Monday 24 October 2011

worry & a year

There are always many pressing matters on the mind, but frustratingly enough I manage to push them away until the wee hours of the night where I find myself laying on my back, staring up at the ceiling and considering all that there is to be done and all I can do to ensure these things come to pass.  Mostly I find myself worrying about vague things that are beyond my scope or control, case in point:  whether the life I'm attempting to build with M is really what I should be doing.  How will I know what I should be doing until I try it?

Even though I don't put much stock in Gandhi and the philosophy/religious he emanated, I found wise words he once said earlier last week and have been turning them over in my mind and examining the merit and truth behind them. 


There is nothing that wastes the body like worry, and one who has any faith in God should be ashamed to worry about anything whatsoever. (Gandhi)

(As I say, I absolutely do not lean toward Gandhi's theology especially his completely non-violent approach to everything life could throw at him.  He stated once that the Jews should have stayed in Germany and should have accepted whatever Hitler did to them as a political statement of refusing to be oppressed.  News for you Mr. Gandhi:  even with all their running and hiding, millions upon millions died and how many more would have had they been pacifists?  There's a fine line between trusting God will take care of you and being an absolute prat.)

I like the quote though.  Maybe there just is a universal God and we all believe in the same one, although I don't think that's very likely as each of us seem to almost create who we believe God to be in our heads.  My parents say they draw their interpretation of who God is directly from the Bible, but so many Christians have different views of who they consider God to be, each saying they have drawn those views from the same Bible my parents read...who is right?  Is there a right?

These paragraphs aren't exactly flowing into each other smoothly;  I know that I fail to pull my thoughts into one coherent statement many times. 

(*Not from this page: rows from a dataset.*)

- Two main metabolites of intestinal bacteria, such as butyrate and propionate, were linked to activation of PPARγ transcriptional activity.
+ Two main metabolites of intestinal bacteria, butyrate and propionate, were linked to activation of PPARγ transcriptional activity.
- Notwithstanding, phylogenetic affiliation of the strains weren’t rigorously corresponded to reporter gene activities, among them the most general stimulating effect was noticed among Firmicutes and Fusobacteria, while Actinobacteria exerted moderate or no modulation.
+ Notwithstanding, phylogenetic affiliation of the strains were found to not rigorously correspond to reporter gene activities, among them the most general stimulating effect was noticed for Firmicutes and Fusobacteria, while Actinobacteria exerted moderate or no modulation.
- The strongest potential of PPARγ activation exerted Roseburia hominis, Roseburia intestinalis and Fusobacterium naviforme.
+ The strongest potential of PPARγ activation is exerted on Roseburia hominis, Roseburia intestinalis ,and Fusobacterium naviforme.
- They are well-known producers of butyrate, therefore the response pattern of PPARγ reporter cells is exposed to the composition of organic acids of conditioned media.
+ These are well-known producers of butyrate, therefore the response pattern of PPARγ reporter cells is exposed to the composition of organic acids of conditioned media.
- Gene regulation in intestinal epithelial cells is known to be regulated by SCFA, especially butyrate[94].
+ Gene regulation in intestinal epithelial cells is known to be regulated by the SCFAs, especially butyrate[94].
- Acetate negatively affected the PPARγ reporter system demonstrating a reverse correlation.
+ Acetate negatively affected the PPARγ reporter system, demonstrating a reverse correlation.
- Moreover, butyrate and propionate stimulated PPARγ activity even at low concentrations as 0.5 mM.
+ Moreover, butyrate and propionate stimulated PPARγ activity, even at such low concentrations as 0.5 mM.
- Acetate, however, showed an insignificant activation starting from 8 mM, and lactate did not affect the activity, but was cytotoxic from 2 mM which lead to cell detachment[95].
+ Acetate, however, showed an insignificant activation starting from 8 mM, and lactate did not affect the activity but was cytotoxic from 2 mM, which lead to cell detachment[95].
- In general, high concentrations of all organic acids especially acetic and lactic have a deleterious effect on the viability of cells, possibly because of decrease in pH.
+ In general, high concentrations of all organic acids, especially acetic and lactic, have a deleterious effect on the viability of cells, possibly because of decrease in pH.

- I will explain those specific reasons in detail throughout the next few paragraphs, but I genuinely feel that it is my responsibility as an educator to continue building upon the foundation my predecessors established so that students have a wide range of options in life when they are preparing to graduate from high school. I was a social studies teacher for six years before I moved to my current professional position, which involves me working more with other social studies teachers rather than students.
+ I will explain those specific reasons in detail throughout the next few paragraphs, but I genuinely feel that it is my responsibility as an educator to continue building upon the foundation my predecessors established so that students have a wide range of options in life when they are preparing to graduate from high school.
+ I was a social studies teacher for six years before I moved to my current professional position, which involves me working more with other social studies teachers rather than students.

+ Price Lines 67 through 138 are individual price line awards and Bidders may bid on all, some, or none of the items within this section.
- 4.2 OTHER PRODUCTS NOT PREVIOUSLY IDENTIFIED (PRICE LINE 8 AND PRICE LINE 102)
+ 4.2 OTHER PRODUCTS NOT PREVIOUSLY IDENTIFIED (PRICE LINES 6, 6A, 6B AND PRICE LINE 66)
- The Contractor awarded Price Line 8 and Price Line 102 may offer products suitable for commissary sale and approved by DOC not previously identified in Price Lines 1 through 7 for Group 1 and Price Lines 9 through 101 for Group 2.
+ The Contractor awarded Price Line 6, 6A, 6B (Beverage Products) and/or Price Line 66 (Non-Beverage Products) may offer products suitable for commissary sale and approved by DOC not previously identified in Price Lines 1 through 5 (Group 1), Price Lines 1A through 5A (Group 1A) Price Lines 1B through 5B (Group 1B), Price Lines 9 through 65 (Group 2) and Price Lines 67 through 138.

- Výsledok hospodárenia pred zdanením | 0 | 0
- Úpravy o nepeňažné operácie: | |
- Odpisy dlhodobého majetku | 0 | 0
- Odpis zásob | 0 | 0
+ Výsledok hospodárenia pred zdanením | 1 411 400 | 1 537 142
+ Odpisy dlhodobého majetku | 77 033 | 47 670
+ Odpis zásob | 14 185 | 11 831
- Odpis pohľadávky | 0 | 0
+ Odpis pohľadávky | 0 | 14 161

I was just thinking how it's been almost a year since I went to a Halloween party at a friend's house and slept with a random person that I didn't know.  So much has passed since that night, so many lessons learned, so many bridges crossed and I'm supposed to consider that I am still the same Marcia that I have always been.  
The year where so much changed...the year of being 26, the year of massive leaps and bounds, a few steps falling back, a few moving forward...

If everything was meant to happen, do we truly make mistakes?  I have considered that choice a mistake this entire year but perhaps it was supposed to happen in order to bring me to where I am now.  I've learned so much since that experience and I consider my life and all that I have, feel immensely grateful and happy, and I know that I love the person I'm with.

I can't think of anything else to say.  I'm trying not to dwell on the negative, on the hurts because we're all hurt in some way... The future is what we have.  There is no looking back, only moving forward.